Frontal Fibrosing Alopecia
Frontal Fibrosing Alopecia, discovered only recently in hair loss terms in 1994, is also known as Scarring Alopecia or Cicatricial Alopecia and has a distinctive clinical pattern of hair loss characterised by progressive recession of the hairline at the front and sides of the scalp. Women who suffer from this condition often say their hair loss follows a similar pattern to a symmetrical band. It may begin at the ears and then move upwards towards the hairline. It tends to be more common in post-menopausal paler skin women and can be a very gradual process. In most case this condition causes the loss of eyebrow hair and can thin eyelashes.
Jenny showing the full effects of FFA
Jenny after application of the Intralace System and natural hair line
Likely Causes and treatment for FFA
Scientists believe that Frontal Fibrosing Alopecia is a direct result of the immune system attacking an individual’s hair follicles, which causes inflammation. This in turn damages the follicle. As the majority of women with FFA have been through the menopause, it is thought that there may be a hormonal link. Frontal fibrosing alopecia is thought to be a variant of lichen planopilaris.

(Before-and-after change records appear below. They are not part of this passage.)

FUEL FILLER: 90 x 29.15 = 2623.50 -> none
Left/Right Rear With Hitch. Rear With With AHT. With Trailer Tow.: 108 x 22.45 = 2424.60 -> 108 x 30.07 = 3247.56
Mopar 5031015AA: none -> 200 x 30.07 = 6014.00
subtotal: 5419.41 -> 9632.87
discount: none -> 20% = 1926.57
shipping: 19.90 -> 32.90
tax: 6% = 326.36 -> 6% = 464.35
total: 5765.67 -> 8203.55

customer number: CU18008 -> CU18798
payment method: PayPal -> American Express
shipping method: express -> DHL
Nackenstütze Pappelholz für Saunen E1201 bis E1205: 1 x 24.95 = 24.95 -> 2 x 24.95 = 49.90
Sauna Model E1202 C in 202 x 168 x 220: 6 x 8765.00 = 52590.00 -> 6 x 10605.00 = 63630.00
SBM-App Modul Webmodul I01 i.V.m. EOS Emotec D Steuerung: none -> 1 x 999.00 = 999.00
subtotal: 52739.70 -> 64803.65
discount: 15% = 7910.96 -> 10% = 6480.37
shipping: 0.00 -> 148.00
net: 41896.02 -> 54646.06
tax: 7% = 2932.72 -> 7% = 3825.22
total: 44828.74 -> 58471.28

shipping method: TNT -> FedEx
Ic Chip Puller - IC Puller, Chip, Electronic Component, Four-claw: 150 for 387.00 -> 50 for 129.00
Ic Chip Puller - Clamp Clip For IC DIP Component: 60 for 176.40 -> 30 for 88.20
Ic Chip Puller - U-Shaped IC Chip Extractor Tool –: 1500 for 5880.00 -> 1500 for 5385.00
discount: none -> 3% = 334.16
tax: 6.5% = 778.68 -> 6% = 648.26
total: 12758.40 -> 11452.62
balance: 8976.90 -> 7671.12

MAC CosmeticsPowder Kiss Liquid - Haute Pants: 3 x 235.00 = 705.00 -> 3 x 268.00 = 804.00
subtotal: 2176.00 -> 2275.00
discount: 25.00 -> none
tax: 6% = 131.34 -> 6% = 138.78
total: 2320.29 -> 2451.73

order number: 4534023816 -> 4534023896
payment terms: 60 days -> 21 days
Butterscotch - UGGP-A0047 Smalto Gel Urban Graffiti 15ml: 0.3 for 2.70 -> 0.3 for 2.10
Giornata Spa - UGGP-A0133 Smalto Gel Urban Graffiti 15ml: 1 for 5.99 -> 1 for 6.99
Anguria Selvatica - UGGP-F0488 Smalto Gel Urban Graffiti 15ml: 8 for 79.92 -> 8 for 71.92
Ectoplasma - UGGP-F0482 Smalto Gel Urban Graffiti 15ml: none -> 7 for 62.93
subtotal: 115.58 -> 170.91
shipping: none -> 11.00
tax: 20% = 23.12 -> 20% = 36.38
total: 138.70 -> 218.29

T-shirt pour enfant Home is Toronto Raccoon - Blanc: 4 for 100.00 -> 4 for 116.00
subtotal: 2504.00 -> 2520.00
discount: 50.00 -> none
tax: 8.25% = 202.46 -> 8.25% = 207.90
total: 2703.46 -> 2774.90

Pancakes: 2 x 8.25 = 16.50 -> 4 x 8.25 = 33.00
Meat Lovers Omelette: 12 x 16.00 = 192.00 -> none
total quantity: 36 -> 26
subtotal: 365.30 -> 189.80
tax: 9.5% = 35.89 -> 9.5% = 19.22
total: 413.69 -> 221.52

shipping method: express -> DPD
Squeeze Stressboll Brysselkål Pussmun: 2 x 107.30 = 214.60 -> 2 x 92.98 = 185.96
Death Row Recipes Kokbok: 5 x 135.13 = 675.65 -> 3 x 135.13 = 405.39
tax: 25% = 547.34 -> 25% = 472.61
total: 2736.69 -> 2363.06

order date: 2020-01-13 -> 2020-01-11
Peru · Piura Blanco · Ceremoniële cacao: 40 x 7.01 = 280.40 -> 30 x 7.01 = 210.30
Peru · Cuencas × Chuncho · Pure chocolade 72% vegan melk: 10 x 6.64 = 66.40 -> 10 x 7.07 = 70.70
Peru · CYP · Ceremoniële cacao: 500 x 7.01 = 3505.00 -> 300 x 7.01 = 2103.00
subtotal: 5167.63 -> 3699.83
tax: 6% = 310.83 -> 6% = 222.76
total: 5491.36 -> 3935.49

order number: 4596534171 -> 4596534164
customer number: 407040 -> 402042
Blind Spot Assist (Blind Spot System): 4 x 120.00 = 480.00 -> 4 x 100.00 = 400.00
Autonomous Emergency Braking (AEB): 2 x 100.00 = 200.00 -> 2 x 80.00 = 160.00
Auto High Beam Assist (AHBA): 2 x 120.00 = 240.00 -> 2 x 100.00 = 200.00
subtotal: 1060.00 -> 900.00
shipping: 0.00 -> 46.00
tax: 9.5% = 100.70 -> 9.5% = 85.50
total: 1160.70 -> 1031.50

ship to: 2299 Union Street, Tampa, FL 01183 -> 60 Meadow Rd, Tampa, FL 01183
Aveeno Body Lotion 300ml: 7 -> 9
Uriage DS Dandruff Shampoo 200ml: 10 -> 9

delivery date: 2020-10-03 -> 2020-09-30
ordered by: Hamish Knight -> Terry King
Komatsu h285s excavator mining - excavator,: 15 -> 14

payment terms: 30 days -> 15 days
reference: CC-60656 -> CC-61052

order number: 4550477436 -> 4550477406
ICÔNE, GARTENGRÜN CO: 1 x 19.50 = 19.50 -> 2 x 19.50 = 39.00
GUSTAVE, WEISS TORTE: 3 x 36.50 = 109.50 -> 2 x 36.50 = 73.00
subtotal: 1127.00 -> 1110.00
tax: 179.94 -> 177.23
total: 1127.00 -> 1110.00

When choosing a treatment it is important to remember that FFA is an irreversible process with a slow course although in some cases it may stabilise after a few years. Currently there is no clearly defined line of treatment. Topical treatments such as steroid gels or creams may be prescribed and a course of antibiotics may help reduce inflammation. Please consult your GP.
Disguising the Effects
The Intralace System™ effectively disguises the areas of hair loss and when used in conjunction with our revolutionary Natural Hair Line Parting and Natural Hair Line Sides then we can recreate the clients hair line. It is undetectable to the human eye. The Intralace System can be integrated with the clients own natural hair immediately behind the affected areas and we use sections of a medical grade tape to secure the immediate front hair line and sides.
Close-up of the natural hair line
Dr Vicky Joliffe describes FFA
‘Frontal Fibrosing Alopecia is a relatively newly described cause of hair loss which has only been recognised over the past 15-20 years.the cause is not known but research worldwide is currently being undertaken to investigate any precipitating causes.
It typically affects peri-menopausal or menopausal women and presents usually with the frontal margin hairline slowly moving backwards. The eyebrows may also become sparser or even disappear. There may be some redness and scaling around the emerging hairs.
Treatment may include anti-inflammatory medication, and/or steroid injections.
Lichen planopilaris is a rare cause of scarring hair loss typically associated with scalp itch or soreness. Redness and scaling of the scalp are common features.
Diagnosis requires a scalp biopsy for confirmation and treatment by a dermatologist is required’
Our client Jenny was disillusioned by the lack of medical advice regarding Frontal Fibrosing Alopecia and after years of struggling with the appearance of her hair she decided to visit us for a consultation.
‘Having hair again reminds me of when I first tried on a pair of spectacles. In that initial moment the shock of seeing everything so clearly only highlighted what I have been missing.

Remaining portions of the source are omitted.